The rest of us have to learn to crawl before we can walk.

End-of-rant :)

Neslanovac

Signing everything Shivsky wrote.

JM3000

"This is the curse of almost every strategy book out there.  They grossly over-estimate the intermediate player's ability to grasp concepts and overload them with information like drinking from a fire hydrant (which they will either forget or never really apply)"

The title of Grotten book is "Chess Strategy for Club player" I think a club player isn't new in strategy. Perhaps the recomendation of the book isn't the best but this doesn't means that the book ins't good. 

I think the "Amateur's mind" it can undestand for low to intermediate players.

For my part, I don't like Chernev's logical chess but in other hand - Euwe's Chess Master vs. Chess Amateur is great. 

kikvors

@Shivsky: I agree.

I'll go back to my more usual advice: Chess Steps workbooks 1-5 first*, then Yusupov, and playing a lot of serious games.

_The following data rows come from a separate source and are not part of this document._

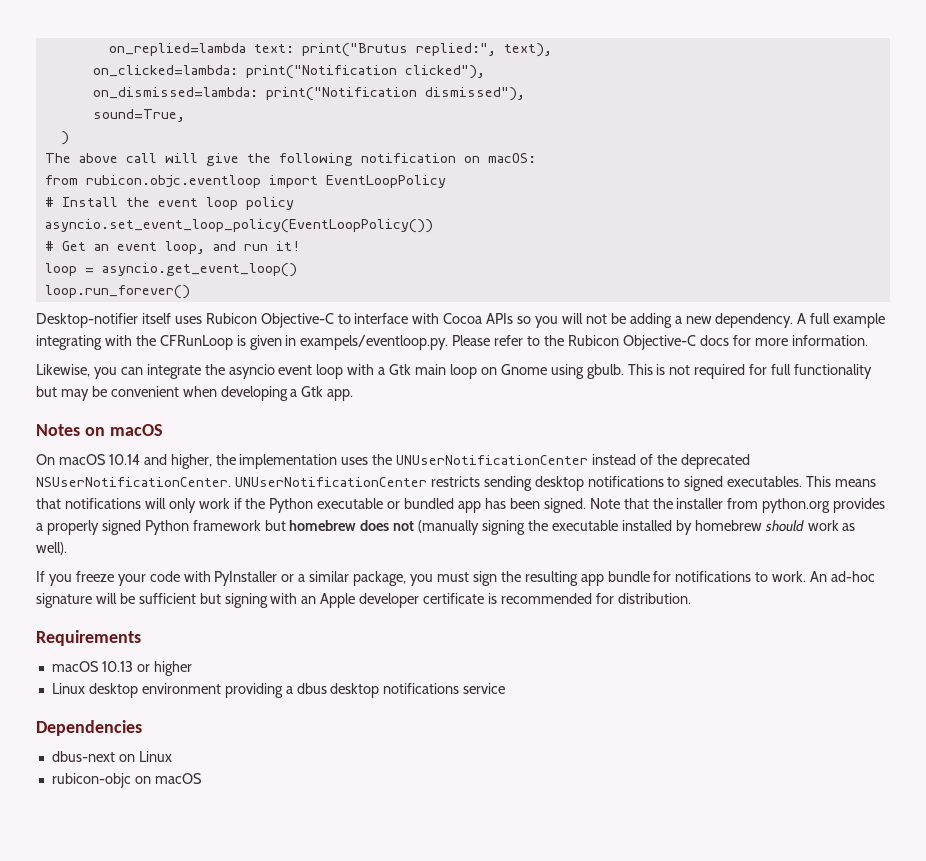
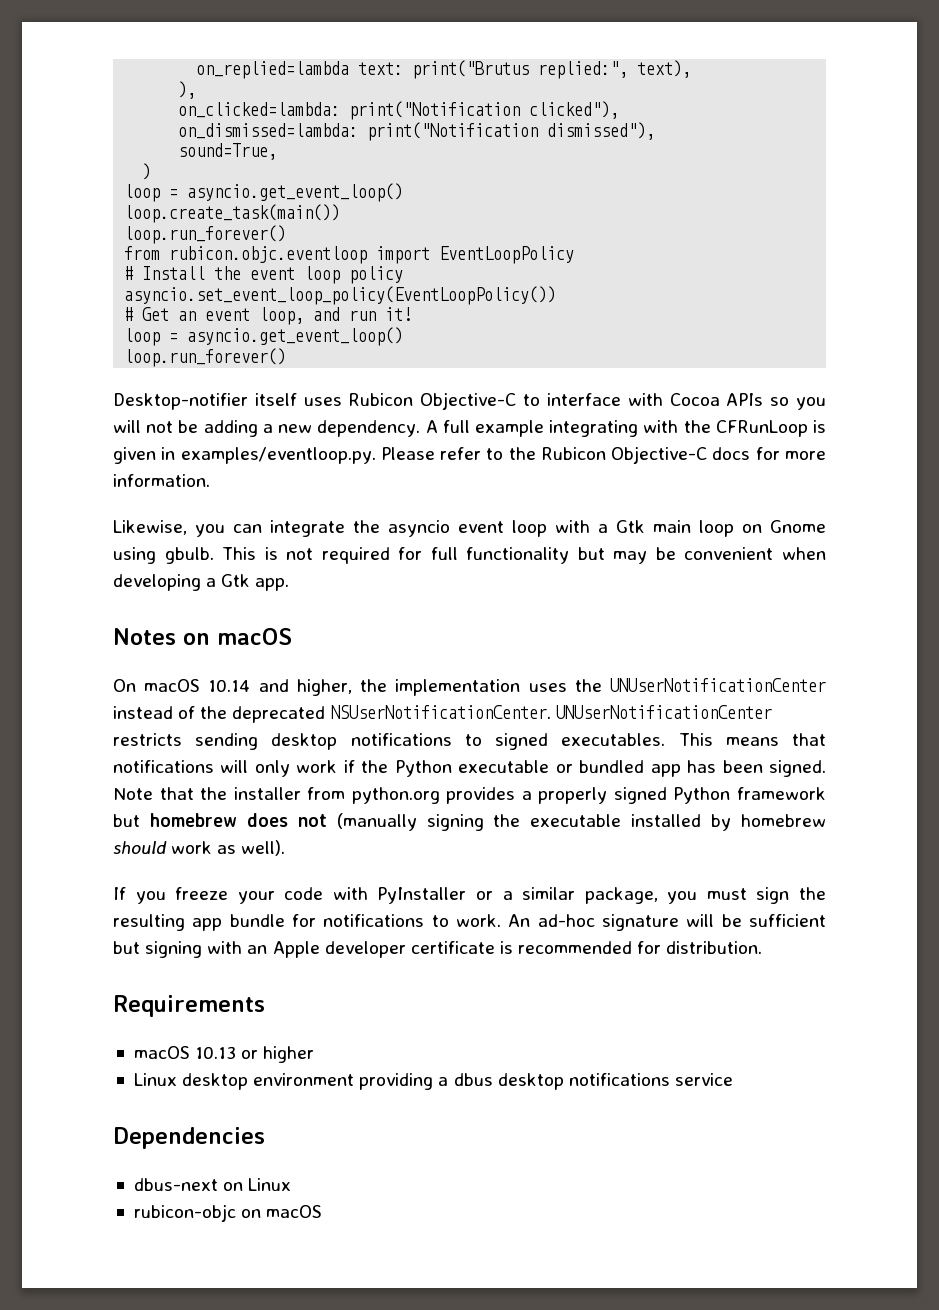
+ ),
  )
- The above call will give the following notification on macOS:
+ loop = asyncio.get_event_loop()
+ loop.create_task(main())
+ loop.run_forever()
- A full example integrating with the CFRunLoop is given in exampels/eventloop.py. Please refer to the Rubicon Objective-C docs for more information.
+ A full example integrating with the CFRunLoop is given in examples/eventloop.py. Please refer to the Rubicon Objective-C docs for more information.

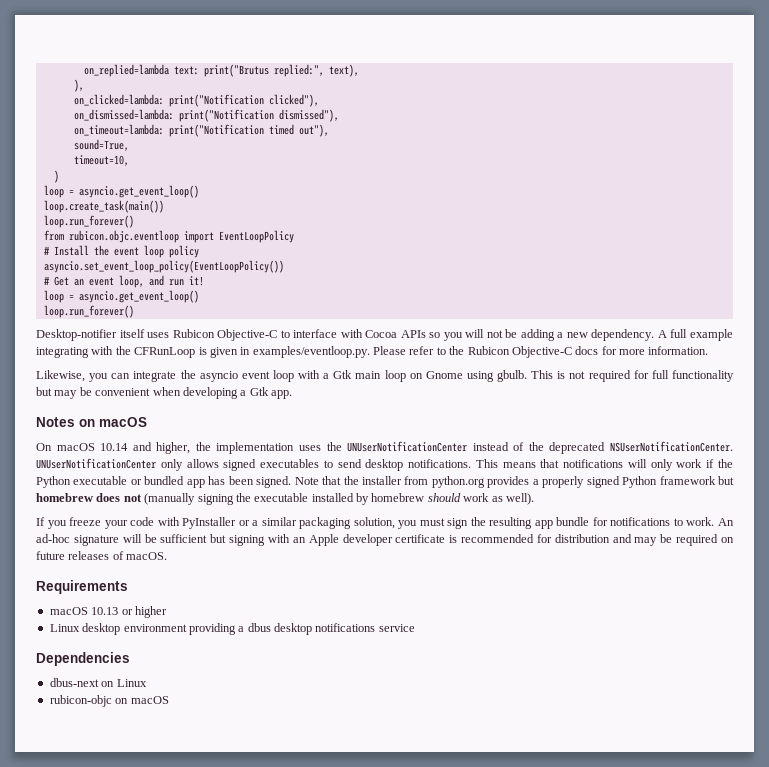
+ on_timeout=lambda: print("Notification timed out"),
+ timeout=10,
- UNUserNotificationCenter restricts sending desktop notifications to signed executables.
+ UNUserNotificationCenter only allows signed executables to send desktop notifications.
- If you freeze your code with PyInstaller or a similar package, you must sign the resulting app bundle for notifications to work.
+ If you freeze your code with PyInstaller or a similar packaging solution, you must sign the resulting app bundle for notifications to work.
- An ad-hoc signature will be sufficient but signing with an Apple developer certificate is recommended for distribution.
+ An ad-hoc signature will be sufficient but signing with an Apple developer certificate is recommended for distribution and may be required on future releases of macOS.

Both Chess Steps and Yusupov introduce all concepts with only very little text, and then exercises. And if you do them in that order, the exercises will start at beginner level and work their way up to 2300+ level strategy.

Unfortunately the number of exercises may be less than you need to get the corresponding increase in strength, but there are many other exercise books too. Just not as neatly ordered in strength, and doing exercises that are over your head won't help much.

It's like doing Chess Tempo, but on the whole of chess, not just tactics.

Edit: and doing loads of these exercises help to get into a "every diagram ever is an exercise" mode. Maybe that Grooten position is helpful if you first set it up on a board and struggle with it yourself for 5-10 minutes.

*: Skip some of the first if you're already above beginner level

fburton

Good rant, Shivsky.

I'm surprised there aren't more books along the lines of Euwe's Chess Master vs Chess Amateur.

Shivsky

Totally forgot to add this goldmine of a book : Winning Chess Strategy for kids by Jeff Coakley.   Extremely under-rated and easily the safest book you could give a lower/intermediate player and expect ZERO brain aneurysms (as per the rant diagram in my last post). :)

wolfen2000

Thanx so much for all your hints !! Much appreciated -:)

ThrillerFan

It's out of Print, so you might need to find a used copy, but "The Inner Game of Chess" by Andrew Soltis.  A must read for anybody under 1600!